## [Task goal]
Retype only what runs from the first line of the records to the line with "в этой области.</p>", inclusive, and no pictures.

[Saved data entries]
***
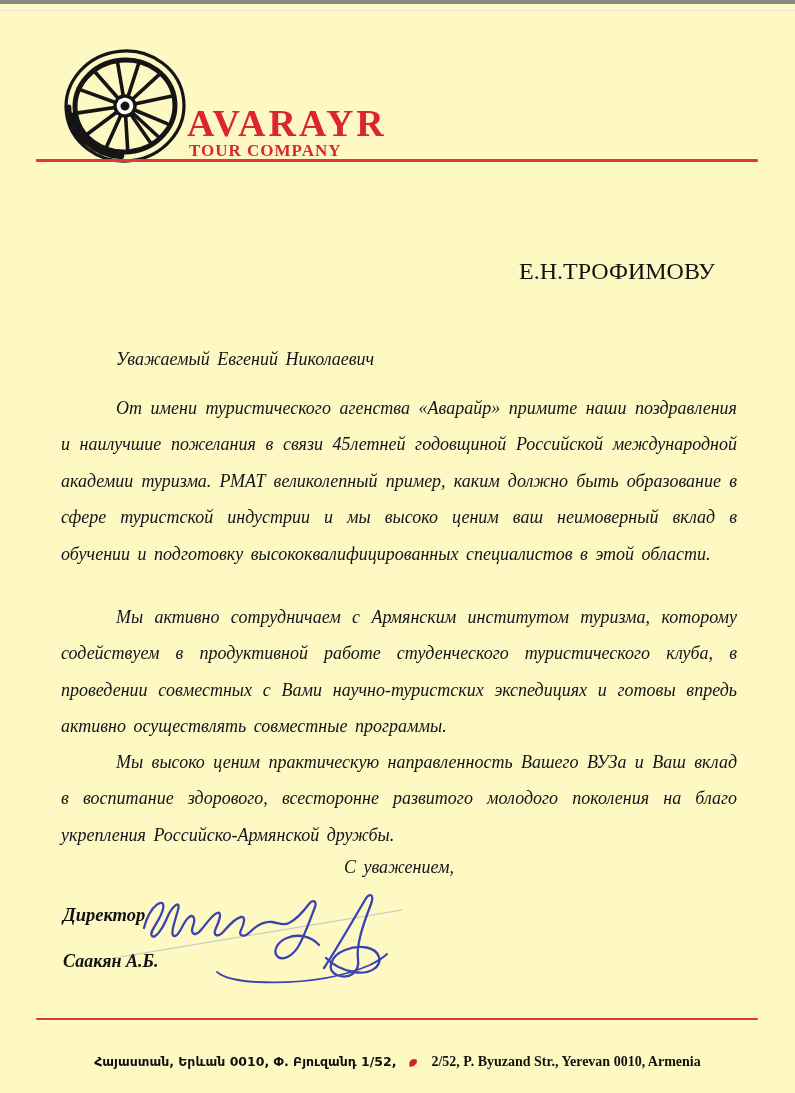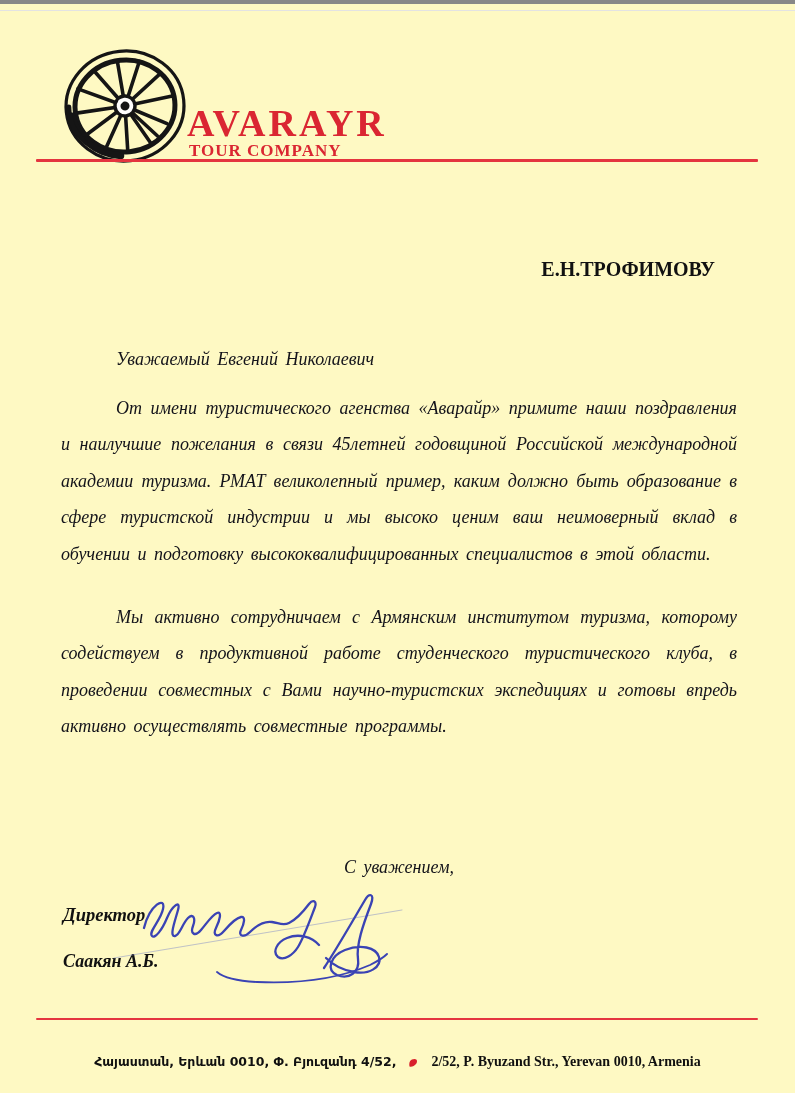--- a/index.html
+++ b/index.html
@@ -45,21 +45,21 @@
   
   .recipient {
     position: absolute; top: 189px; right: 80px; width: 520px;
     text-align: right;
     font-weight: bold; font-size: 17.5px; line-height: 24px;
     color: #111;
     white-space: pre-wrap;
   }
   .recipient-name {
     position: absolute; top: 254px; right: 80px;
-    font-weight: bold; font-size: 20px; color: #111;
+    font-weight: normal; font-size: 24px; color: #111;
   }
 
   
   .body-text {
     position: absolute; left: 61px; width: 676px;
     font-style: italic; font-size: 18px; line-height: 36.4px;
     color: #13131a;
     text-align: justify;
     word-spacing: 3px;
   }
@@ -140,20 +140,21 @@
 
   <div class="brand" style="color: rgb(218, 38, 50);">AVARAYR</div>
   <div class="brand-sub" style="color: rgb(218, 38, 50);">TOUR COMPANY</div>
   <div class="rule rule-header" style="background: rgb(228, 53, 63);"></div>
 
   <div class="recipient-name">Е.Н.ТРОФИМОВУ</div>
 
   <p class="body-text salutation">Уважаемый Евгений Николаевич</p>
   <p class="body-text para-1">От имени туристического агенства «Аварайр» примите наши поздравления и наилучшие пожелания в связи 45летней годовщиной Российской международной академии туризма. РМАТ великолепный пример, каким должно быть образование в сфере туристской индустрии и мы высоко ценим ваш неимоверный вклад в обучении и подготовку высококвалифицированных специалистов в этой области.</p>
   <p class="body-text para-2">Мы активно сотрудничаем с Армянским институтом туризма, которому содействуем в продуктивной работе студенческого туристического клуба, в проведении совместных с Вами научно-туристских экспедициях и готовы впредь активно осуществлять совместные программы.</p>
+  <p class="body-text para-3">Мы высоко ценим практическую направленность Вашего ВУЗа и Ваш вклад в воспитание здорового, всесторонне развитого молодого поколения на благо укрепления Российско-Армянской дружбы.</p>
   <p class="body-text closing">С уважением,</p>
 
   <div class="signer-title">Директор</div>
   <div class="signer-name">Саакян А.Б.</div>
 
   <svg class="signature" viewBox="0 0 295 118">
     <g fill="none" stroke-linecap="round" stroke-linejoin="round">
       <path d="M 2,78 L 290,30" stroke="#8b93c9" stroke-width="1" opacity="0.55"></path>
       <path d="M 32,48 C 38,24 54,16 51,29 C 49,40 36,52 40,56 C 43,59 50,50 55,38
                C 60,26 69,19 66,30 C 63,41 57,57 63,56 C 68,55 70,44 76,38
@@ -167,20 +168,20 @@
                C 248,92 237,100 225,95 C 214,90 218,76 233,70 C 248,64 264,67 267,77
                C 270,87 257,95 242,92 C 230,90 220,84 214,78" stroke="#3a43b4" stroke-width="2.3"></path>
       <path d="M 105,92 C 112,98 125,101 145,102 C 190,104 228,98 258,85 C 266,81 271,78 275,74" stroke="#3a43b4" stroke-width="1.9"></path>
     </g>
   </svg>
 
   <div class="rule rule-footer" style="background: rgb(228, 53, 63);"></div>
 
 
   <div class="footer-line2">
-    <span class="armenian">Հայաստան, Երևան 0010, Փ. Բյուզանդ 4/52,</span>
+    <span class="armenian">Հայաստան, Երևան 0010, Փ. Բյուզանդ 1/52,</span>
     <svg class="leaf-icon" viewBox="0 0 10 10">
       <path d="M 1.5,8.5 C 0.5,4 2.5,1 6.5,1 C 9.5,1 9.5,4 8,6 C 6.5,8 3.5,9.2 1.5,8.5 Z" fill="#d8202c"></path>
     </svg>
     <span>2/52, P. Byuzand Str., Yerevan 0010, Armenia</span>
   </div>
 
 </div>
 
 </body></html>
***
## [Task response]
--- a/index.html
+++ b/index.html
@@ -45,21 +45,21 @@
   
   .recipient {
     position: absolute; top: 189px; right: 80px; width: 520px;
     text-align: right;
     font-weight: bold; font-size: 17.5px; line-height: 24px;
     color: #111;
     white-space: pre-wrap;
   }
   .recipient-name {
     position: absolute; top: 254px; right: 80px;
-    font-weight: bold; font-size: 20px; color: #111;
+    font-weight: normal; font-size: 24px; color: #111;
   }
 
   
   .body-text {
     position: absolute; left: 61px; width: 676px;
     font-style: italic; font-size: 18px; line-height: 36.4px;
     color: #13131a;
     text-align: justify;
     word-spacing: 3px;
   }
@@ -140,20 +140,21 @@
 
   <div class="brand" style="color: rgb(218, 38, 50);">AVARAYR</div>
   <div class="brand-sub" style="color: rgb(218, 38, 50);">TOUR COMPANY</div>
   <div class="rule rule-header" style="background: rgb(228, 53, 63);"></div>
 
   <div class="recipient-name">Е.Н.ТРОФИМОВУ</div>
 
   <p class="body-text salutation">Уважаемый Евгений Николаевич</p>
   <p class="body-text para-1">От имени туристического агенства «Аварайр» примите наши поздравления и наилучшие пожелания в связи 45летней годовщиной Российской международной академии туризма. РМАТ великолепный пример, каким должно быть образование в сфере туристской индустрии и мы высоко ценим ваш неимоверный вклад в обучении и подготовку высококвалифицированных специалистов в этой области.</p>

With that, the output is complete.